#### [EXERCISE DESCRIPTION]
Reproduce the section of the listing that begins at the line containing "subtotal: 105.00 -> 137.29" and finishes at the line containing "total: 124.95 -> 133.63". Include both end lines and nothing beyond them.

#### [RECORD SET]
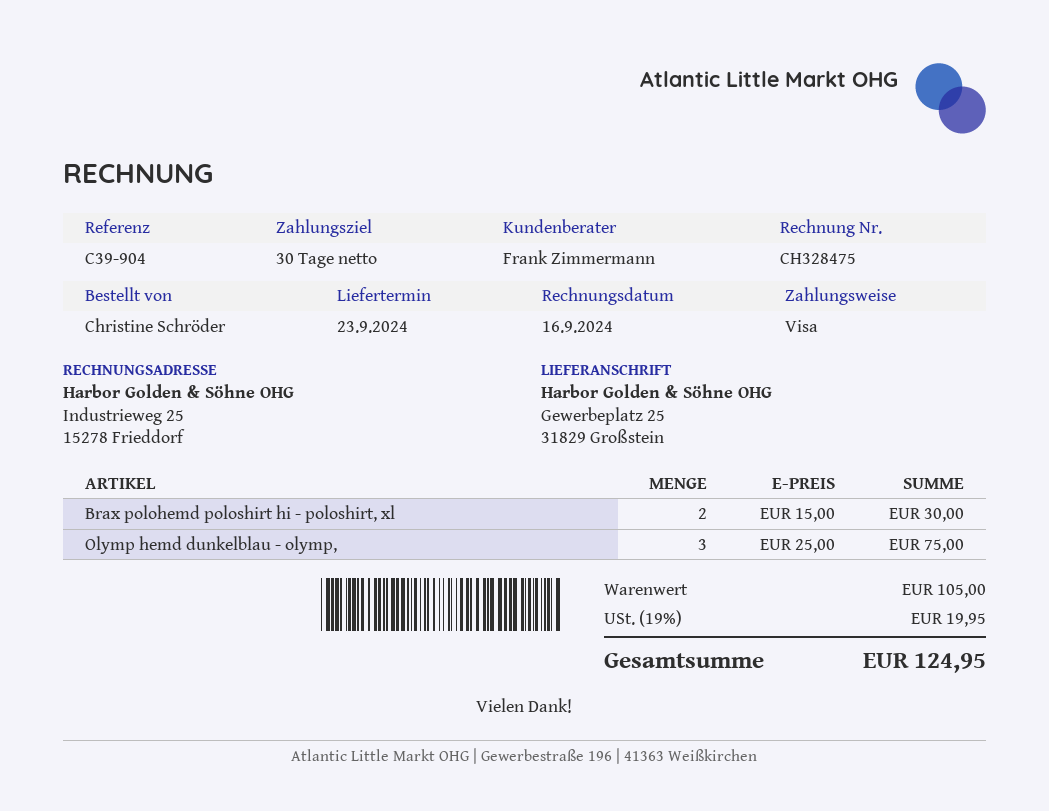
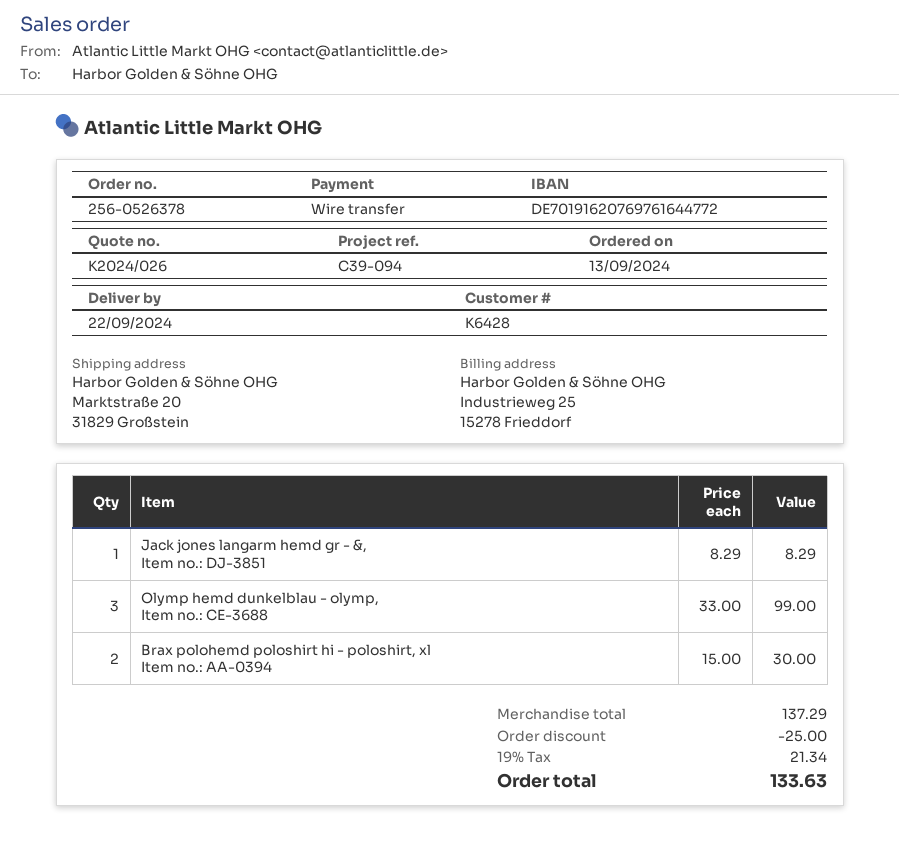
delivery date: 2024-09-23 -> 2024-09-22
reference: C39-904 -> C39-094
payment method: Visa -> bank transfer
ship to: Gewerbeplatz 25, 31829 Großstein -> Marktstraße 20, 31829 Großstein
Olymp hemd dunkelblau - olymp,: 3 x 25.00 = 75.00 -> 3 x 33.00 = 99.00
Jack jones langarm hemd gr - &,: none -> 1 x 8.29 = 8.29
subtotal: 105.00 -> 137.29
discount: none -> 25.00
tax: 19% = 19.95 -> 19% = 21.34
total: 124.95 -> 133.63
--
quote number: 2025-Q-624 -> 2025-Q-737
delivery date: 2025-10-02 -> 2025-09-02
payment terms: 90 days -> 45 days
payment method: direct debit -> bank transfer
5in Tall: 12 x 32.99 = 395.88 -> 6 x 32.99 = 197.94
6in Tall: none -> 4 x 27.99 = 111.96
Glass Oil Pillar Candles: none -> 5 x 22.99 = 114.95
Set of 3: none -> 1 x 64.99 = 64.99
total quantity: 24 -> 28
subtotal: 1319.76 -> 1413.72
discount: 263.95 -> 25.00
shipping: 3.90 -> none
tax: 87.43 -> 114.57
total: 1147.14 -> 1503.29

#### [REPLY]
subtotal: 105.00 -> 137.29
discount: none -> 25.00
tax: 19% = 19.95 -> 19% = 21.34
total: 124.95 -> 133.63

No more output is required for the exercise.